Ombudsmann und Sachverständigenverfahren
Nicht immer sind sich Versicherung und Kund einig. Gemäß § 15 VGB 2010 (1914) hat der Versicherungsnehmer nach dem Eintritt des Versicherungsfalls das Recht auf ein Sachverständigenverfahren, in dem die Höhe des Schadens (nicht der grundsätzliche Anspruch) festgestellt wird. Eine Ausdehnung auf weitere Feststellungen zum Versicherungsfall ist möglich, muss aber vereinbart werden.
Ablauf des Sachverständigenverfahrens
Beide Vertragsparteien müssen ihren Sachverständigen in Schriftform benennen. Die VGB verhindern explizit langwierige Verzögerungen durch eine der beiden Vertragsparteien: Hat eine Partei einen Experten benannt, kann sie die jeweils andere Partei dazu auffordern, dasselbe zu tun. Kommt die aufgeforderte Partei dieser Aufforderung nicht nach, kann die andere Partei den zweiten Sachverständigen durch das zuständige Amtsgericht bestimmen lassen.

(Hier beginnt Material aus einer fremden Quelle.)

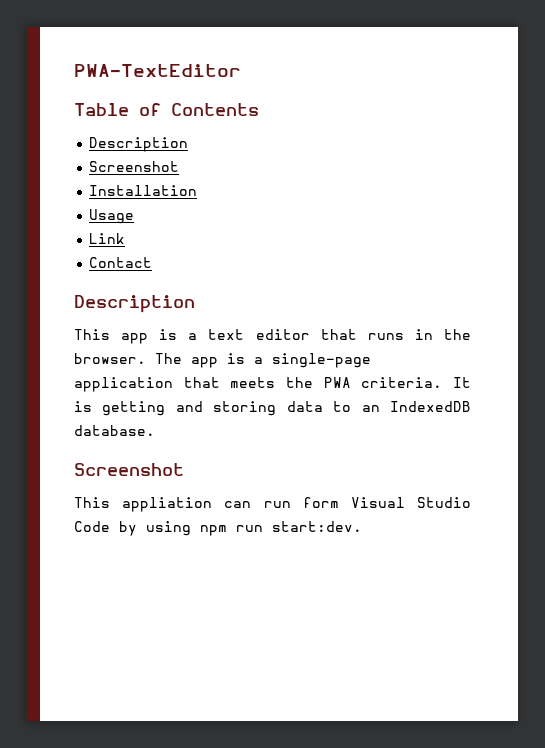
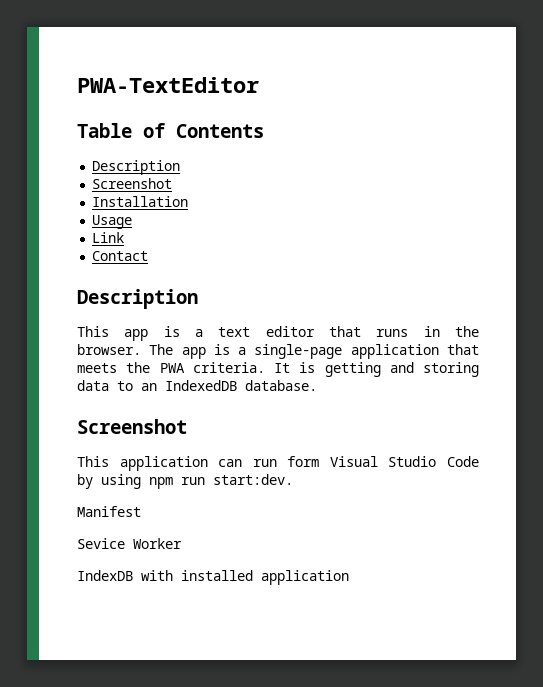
- This appliation can run form Visual Studio Code by using npm run start:dev.
+ This application can run form Visual Studio Code by using npm run start:dev.
+ Manifest
+ Sevice Worker
+ IndexDB with installed application

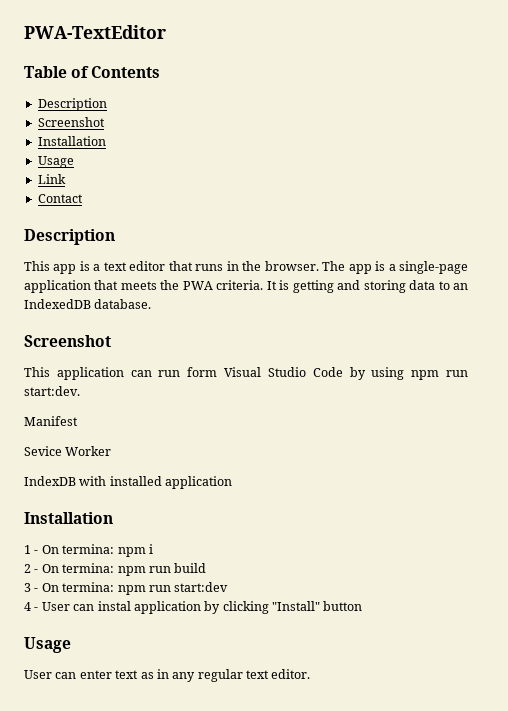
  IndexDB with installed application
+ Installation
+ 1 - On termina: npm i
+ 2 - On termina: npm run build
+ 3 - On termina: npm run start:dev
+ 4 - User can instal application by clicking "Install" button
+ Usage
+ User can enter text as in any regular text editor.

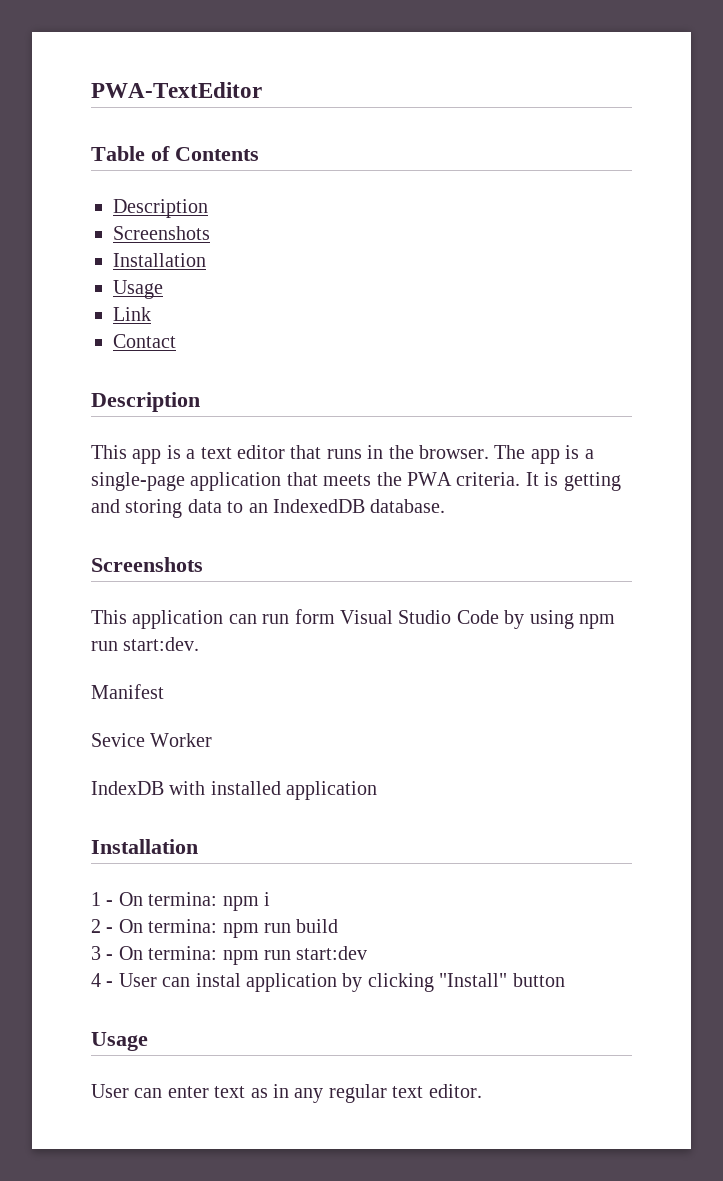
  Table of Contents
  Description
- Screenshot
+ Screenshots
  It is getting and storing data to an IndexedDB database.
- Screenshot
+ Screenshots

- Der Versicherer muss Interessenskonflikte vermeiden. Er darf als Sachverständigen keine Person benennen, die entweder Mitbewerber des Versicherungsnehmers ist oder mit ihm in Geschäftsbeziehung steht oder die bei eigenen Mitbewerbern oder Geschäftspartnern angestellt ist oder in einem vergleichbaren Verhältnis zu diesen steht.
- Die beiden berufenen Sachverständigen berufen vor Aufnahme ihrer Tätigkeit einen dritten Sachverständigen als Obmann. Auch für den Obmann gelten die Regelungen im Hinblick auf mögliche Interessenskonflikte. Können sich die berufenen Sachverständigen nicht auf einen Obmann einigen, wird dieser vom zuständigen Amtsgericht festgestellt.
- Die beiden Sachverständigen legen ein Gutachten vor, in dem die abhanden gekommenen, zerstörten und beschädigten versicherten Sachen sowie die Versicherungswerte aufgelistet sind. Ferner bemessen sie die Wiederherstellungs- und Wiederbeschaffungskosten, die Restwerte der beschädigten und zerstörten Sachen, die versicherten Kosten inklusive Mietausfall und Mietwert sowie den Restwert der nicht vom Versicherungsfall beeinträchtigten Sachen.
- Jeder einzelne Sachverständige übermittelt die Ergebnisse seines Gutachtens an beide Parteien gleichzeitig. Kommen nicht beide Sachverständige zum selben Ergebnis, übergibt der Versicherer die Gutachten unverzüglich dem berufenen Obmann.
- Der Obmann entscheidet bei den Sachverhalten, bei denen Abweichungen vorliegen. Er hat sich dabei innerhalb der von den beiden Sachverständigen gesetzten Grenzen zu bewegen. Auch der Obmann übermittelt seine Einschätzung beiden Parteien gleichzeitig.
- Die Feststellungen der Sachverständigen oder des Obmanns sind für beide Vertragsparteien verbindlich. Einzige Ausnahme: Weichen die Feststellungen offensichtlich erheblich von der Realität ab, müssen sie nicht übernommen werden. Der Versicherer errechnet anschließend die Entschädigung.
- Sind die Gutachten der Sachverständigen (aus welchem Grund auch immer) nicht verbindlich, muss eine gerichtliche Entscheidung den Sachverhalt klären. Ein Gericht ist auch dann anzurufen, wenn die berufenen Sachverständigen nicht willens oder in der Lage sind verbindliche Feststellungen zu treffen oder dies verzögern.
Die Kosten des Sachverständigenverfahrens sind von beiden Parteien zu tragen, wobei jede Partei 100 Prozent der Kosten des von ihr berufenen Sachverständigen und 50 Prozent der Kosten des Obmanns bezahlt.